Pour commencer, prenez la co-culture hBM-MSCs et GFP-HUVECs et lavez une fois avec 200 microlitres par puits de PBS. Ajouter la solution de substrat BCIP/NBT et incuber les cultures à 37 degrés Celsius tout en surveillant périodiquement le développement de la couleur. Une fois que la couleur se développe dans des conditions non ostéogéniques, immédiatement lavée avec 200 microlitres par puits de PBS.
Après avoir fixé les échantillons dans du paraformaldéhyde à 4%, acquérir des images en couleur des échantillons colorés. Pour quantifier l’activité ALP dans les lysats cellulaires, ajoutez 200 microlitres par puits de trypsine-EDTA à 0,25% aux cultures lavées avec du PBS et incuber à 37 degrés Celsius. Agiter les cultures toutes les 10 minutes en pipetant vigoureusement de haut en bas pour faciliter la digestion et surveiller la morphologie de la culture avec un microscope de culture cellulaire standard.
Ensuite, transférez les échantillons dans des tubes de 2 millilitres et ajoutez 200 microlitres de milieu basal de cellules souches mésenchymateuses pour inhiber la trypsine. Après avoir centriflé et jeté le surnageant, congelez les pastilles à 80 degrés Celsius ou passez directement à l’étape suivante. Décongeler les pastilles cellulaires, ajouter 500 microlitres de tampon de lyse et incuber pendant 30 minutes sur de la glace.
Ensuite, centrifuger à 16, 100 G pendant 10 minutes à quatre degrés Celsius et garder les échantillons sur la glace. Sans déranger les débris granulés, distribuer 50 microlitres du surnageant dans chaque puits d’une plaque transparente de culture tissulaire de 96 puits en doubles. Ajouter 50 microlitres du réactif phosphatase alcaline préparé aux puits de la plaque de culture tissulaire à 96 puits.
Secouez brièvement l’assiette et incuberez-la à 37 degrés Celsius pendant 10 minutes à l’abri de la lumière. Arrêtez la réaction en ajoutant 100 microlitres d’hydroxyde de sodium 1-molaire à l’aide d’une pipette multicanal. À l’aide d’un lecteur de plaques, lisez la densité optique à 410 nanomètres.
Pour la quantification de l’ADN, décongelez les échantillons congelés, centrifugez-les et placez-les sur de la glace. Sans déranger les débris granulés, distribuer 50 microlitres du surnageant de lysat cellulaire dans les puits d’une plaque noire de 96 puits en doubles. Ajoutez les normes d’ADN en double.
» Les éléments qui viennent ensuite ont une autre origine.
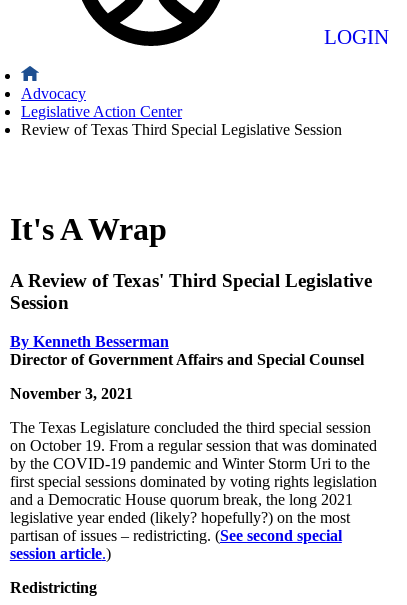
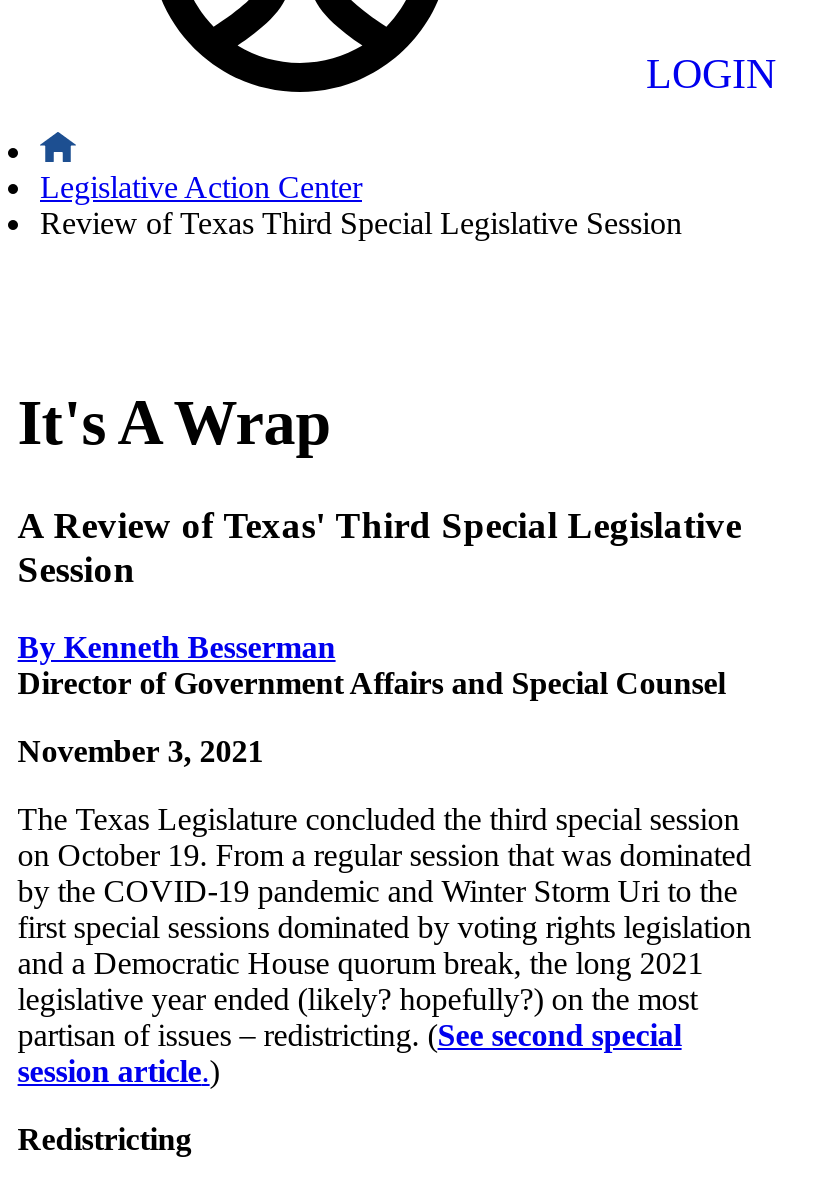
- Advocacy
Ensuite, utilisez une pipette multicanal pour ajouter 50 microlitres de l’agent de coloration de l’ADN, puis incuber et lire l’intensité de fluorescence selon les instructions du fabricant. Utiliser les valeurs standard de la courbe pour déterminer et appliquer la conversion des valeurs d’intensité mesurées aux concentrations d’ADN. Enfin, normalisez les valeurs de phosphatase alcaline en les divisant par la concentration d’ADN respective de chaque échantillon.
La quantification de l’activité de la phosphatase alcaline pour caractériser le potentiel ostéogénique des cultures a montré que l’activité normalisée de la phosphatase alcaline variait considérablement d’une affection à l’autre, avec une tendance à l’augmentation de l’activité avec des concentrations plus élevées de BMP-2 et un plateau à 100 nanogrammes par millilitre. Les niveaux d’activité les plus faibles ont été identifiés pour la condition contenant 50 nanogrammes par millilitre FGF-2. Une coloration pourpre plus étendue et plus intense a été observée en présence de BMP-2 par rapport au FGF-2.